▸ **What is being asked**
After locating "-176,20 +176,67 @@" in the listing below, copy that line and each one after it exactly, ending with the line that has "28.7, 29.5 27.2".

▸ **The records**

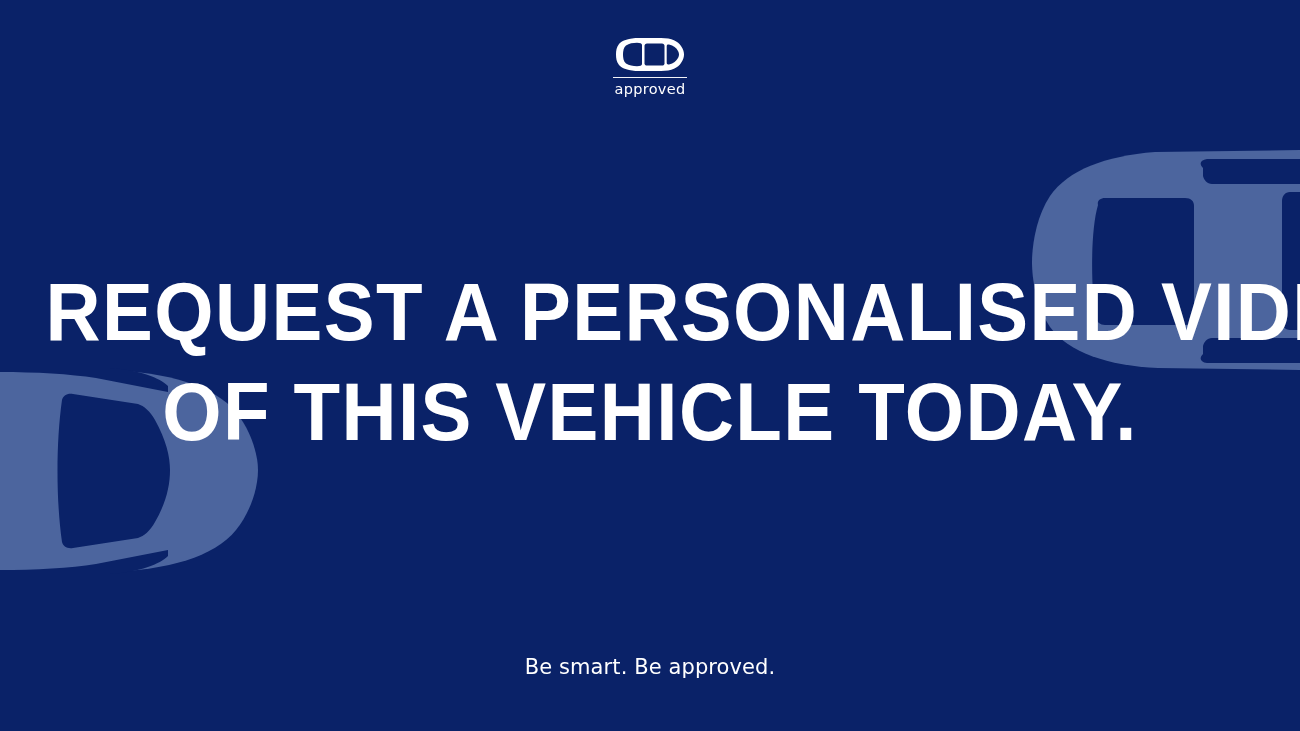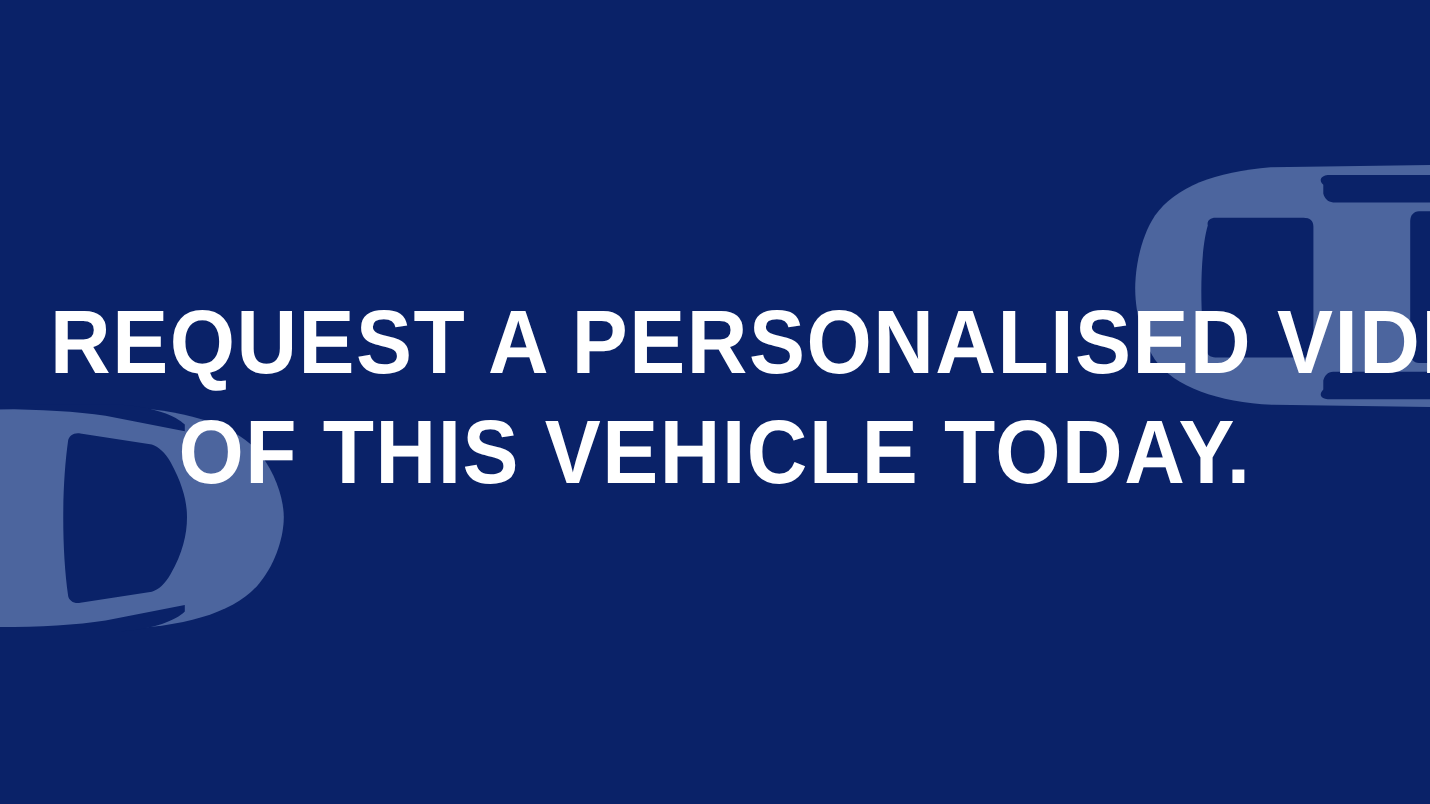--- a/index.html
+++ b/index.html
@@ -176,20 +176,67 @@
                C70 374, 36 372, 0 372 Z" fill="#0A2268"></path>
 
       <path d="M0 574 L110 574
                C140 572, 160 564, 168 556
                L168 550
                L96 564
                C70 568, 36 570, 0 570 Z" fill="#0A2268"></path>
     </g>
   </svg>
 
+  <div id="logo-block">
+    <svg id="logo-mark" viewBox="0 0 70 37" xmlns="http://www.w3.org/2000/svg" aria-hidden="true">
+
+      <path d="M24 2
+               C14 2, 7 4.5, 4 8
+               C1.5 11, 1 15, 1 18.5
+               C1 22, 1.5 26, 4 29
+               C7 32.5, 14 35, 24 35
+               L46 35
+               C57 35, 63 31.5, 66 27
+               C68.5 23.5, 69 20.5, 69 18.5
+               C69 16.5, 68.5 13.5, 66 10
+               C63 5.5, 57 2, 46 2
+               Z" fill="#ffffff"></path>
+
+      <path d="M11 9.5
+               C14 7.5, 18 6.8, 22 6.8
+               C25 6.8, 27 7.5, 27 9
+               L27 28
+               C27 29.5, 25 30.2, 22 30.2
+               C18 30.2, 14 29.5, 11 27.5
+               C8.5 25.5, 8 22, 8 18.5
+               C8 15, 8.5 11.5, 11 9.5 Z" fill="#0A2268"></path>
+
+      <path d="M32 7.4
+               L47 7.4
+               C48.5 7.4, 49.5 8.3, 49.5 9.8
+               L49.5 27.2
+               C49.5 28.7, 48.5 29.6, 47 29.6
+               L32 29.6
+               C30.5 29.6, 29.5 28.7, 29.5 27.2
+               L29.5 9.8
+               C29.5 8.3, 30.5 7.4, 32 7.4 Z" fill="#0A2268"></path>
+
+      <path d="M54 8.6
+               C58.5 9.6, 61.5 12, 63 15
+               C63.8 16.6, 64 17.8, 64 18.5
+               C64 19.2, 63.8 20.4, 63 22
+               C61.5 25, 58.5 27.4, 54 28.4
+               C52.5 28.7, 51.7 28.2, 51.7 26.8
+               L51.7 10.2
+               C51.7 8.8, 52.5 8.3, 54 8.6 Z" fill="#0A2268"></path>
+    </svg>
+    <div id="logo-rule"></div>
+    <div id="logo-wordmark">approved</div>
+  </div>
 
   <div id="headline">
     <span class="headline-line">REQUEST A PERSONALISED VIDEO</span>
     <span class="headline-line">OF THIS VEHICLE TODAY.</span>
   </div>
 
+  <div id="tagline">Be smart. Be approved.</div>
 
 </div>
 
 </body></html>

▸ **Task solution**
@@ -176,20 +176,67 @@
                C70 374, 36 372, 0 372 Z" fill="#0A2268"></path>
 
       <path d="M0 574 L110 574
                C140 572, 160 564, 168 556
                L168 550
                L96 564
                C70 568, 36 570, 0 570 Z" fill="#0A2268"></path>
     </g>
   </svg>
 
+  <div id="logo-block">
+    <svg id="logo-mark" viewBox="0 0 70 37" xmlns="http://www.w3.org/2000/svg" aria-hidden="true">
+
+      <path d="M24 2
+               C14 2, 7 4.5, 4 8
+               C1.5 11, 1 15, 1 18.5
+               C1 22, 1.5 26, 4 29
+               C7 32.5, 14 35, 24 35
+               L46 35
+               C57 35, 63 31.5, 66 27
+               C68.5 23.5, 69 20.5, 69 18.5
+               C69 16.5, 68.5 13.5, 66 10
+               C63 5.5, 57 2, 46 2
+               Z" fill="#ffffff"></path>
+
+      <path d="M11 9.5
+               C14 7.5, 18 6.8, 22 6.8
+               C25 6.8, 27 7.5, 27 9
+               L27 28
+               C27 29.5, 25 30.2, 22 30.2
+               C18 30.2, 14 29.5, 11 27.5
+               C8.5 25.5, 8 22, 8 18.5
+               C8 15, 8.5 11.5, 11 9.5 Z" fill="#0A2268"></path>
+
+      <path d="M32 7.4
+               L47 7.4
+               C48.5 7.4, 49.5 8.3, 49.5 9.8
+               L49.5 27.2
+               C49.5 28.7, 48.5 29.6, 47 29.6
+               L32 29.6
+               C30.5 29.6, 29.5 28.7, 29.5 27.2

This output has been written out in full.